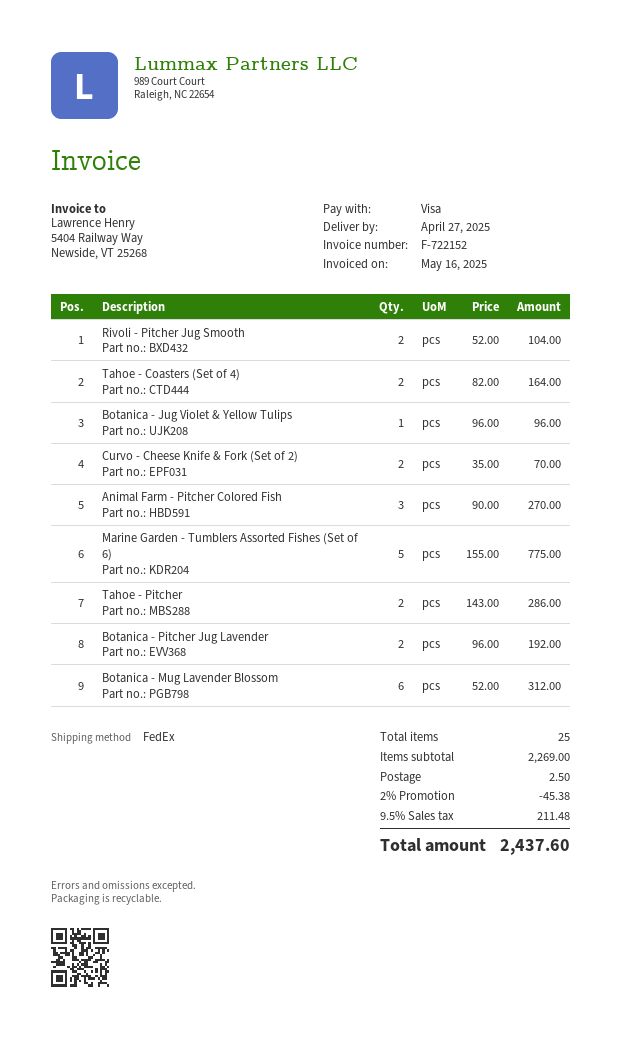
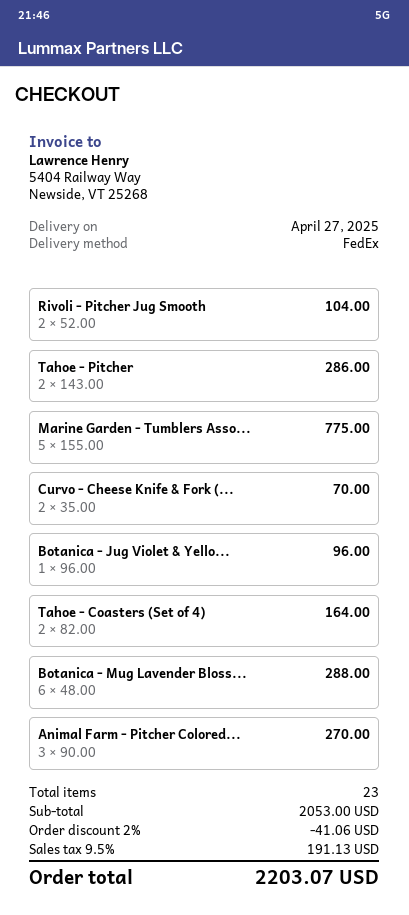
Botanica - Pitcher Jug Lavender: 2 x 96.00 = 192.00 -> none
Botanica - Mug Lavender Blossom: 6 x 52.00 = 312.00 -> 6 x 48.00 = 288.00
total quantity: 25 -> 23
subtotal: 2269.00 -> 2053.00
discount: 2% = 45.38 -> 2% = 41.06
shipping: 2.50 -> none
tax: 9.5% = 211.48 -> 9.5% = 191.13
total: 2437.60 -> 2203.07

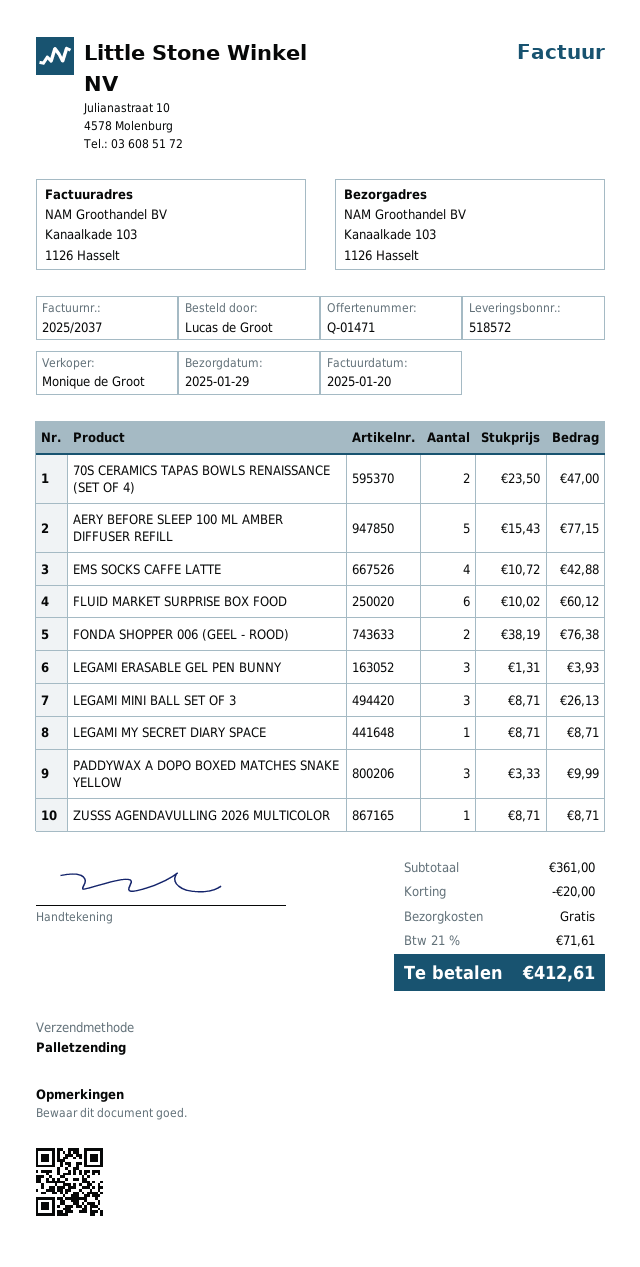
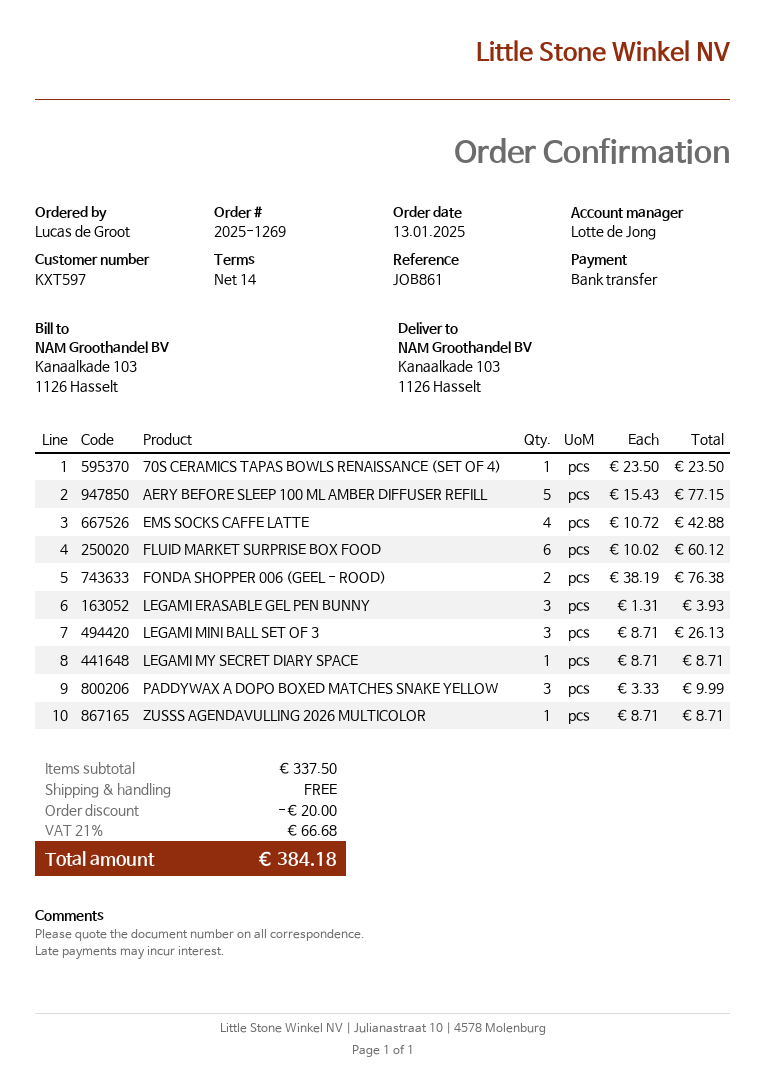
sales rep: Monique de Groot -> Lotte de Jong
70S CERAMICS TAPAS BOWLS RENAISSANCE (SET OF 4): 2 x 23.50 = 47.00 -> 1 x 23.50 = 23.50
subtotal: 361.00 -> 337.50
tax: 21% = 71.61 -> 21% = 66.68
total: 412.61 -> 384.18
--
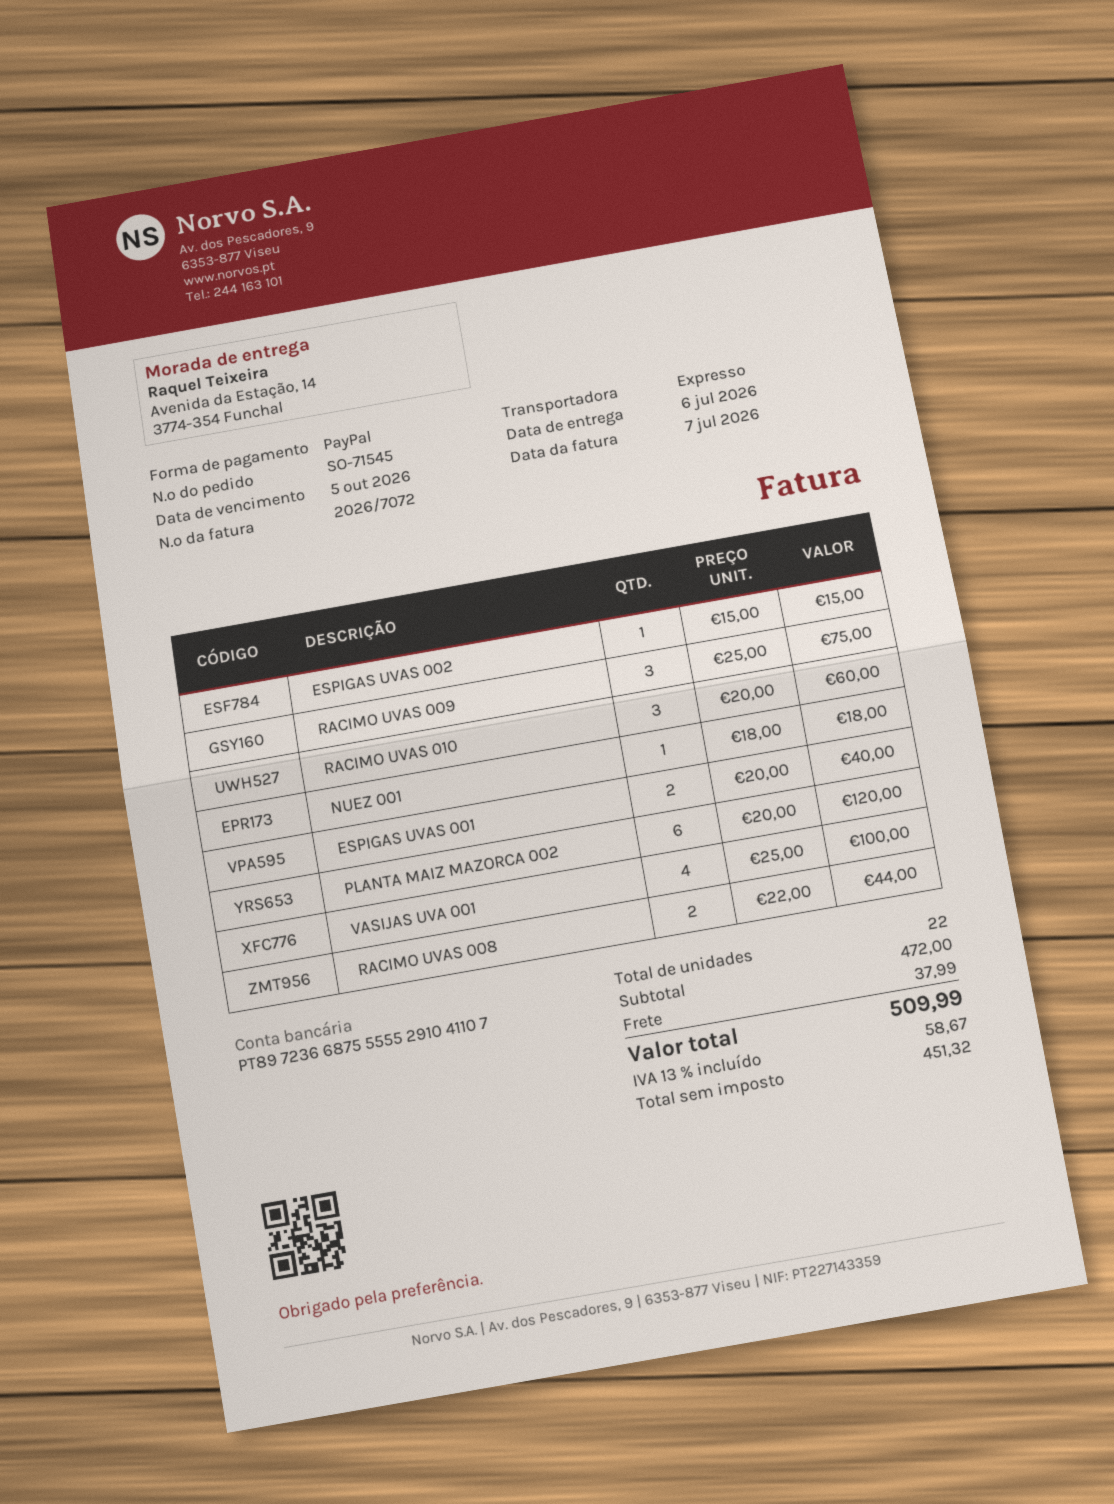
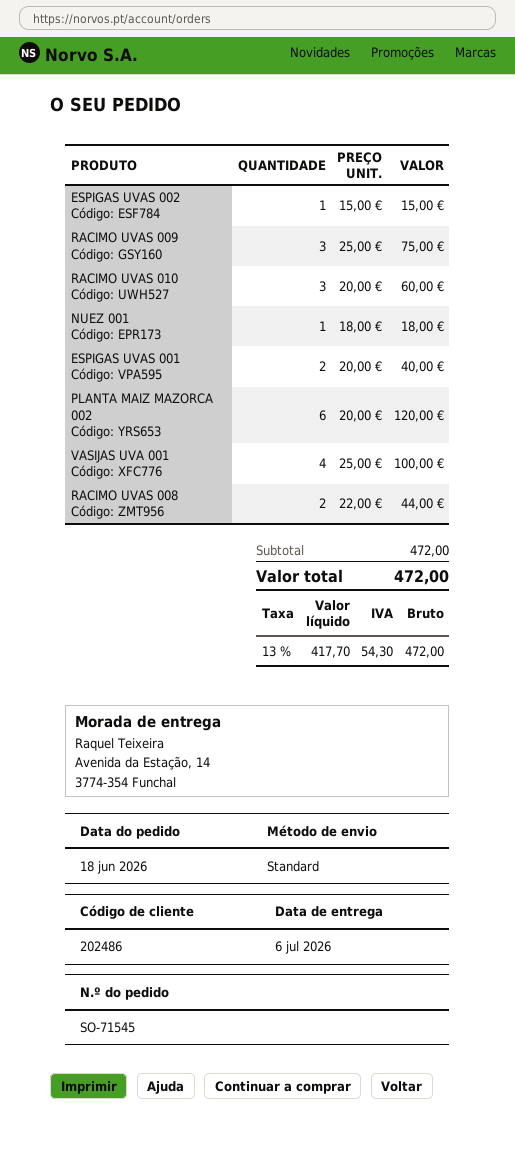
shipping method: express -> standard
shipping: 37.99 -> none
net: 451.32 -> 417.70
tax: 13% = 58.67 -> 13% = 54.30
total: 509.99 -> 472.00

### WHAT TO DO
Look above for the line with "Botanica - Mug" and the line with "70S CERAMICS TAPAS", then copy exactly the lines from the first through the second, both kept, with no pictures.

### RESULT
Botanica - Mug Lavender Blossom: 6 x 52.00 = 312.00 -> 6 x 48.00 = 288.00
total quantity: 25 -> 23
subtotal: 2269.00 -> 2053.00
discount: 2% = 45.38 -> 2% = 41.06
shipping: 2.50 -> none
tax: 9.5% = 211.48 -> 9.5% = 191.13
total: 2437.60 -> 2203.07

sales rep: Monique de Groot -> Lotte de Jong
70S CERAMICS TAPAS BOWLS RENAISSANCE (SET OF 4): 2 x 23.50 = 47.00 -> 1 x 23.50 = 23.50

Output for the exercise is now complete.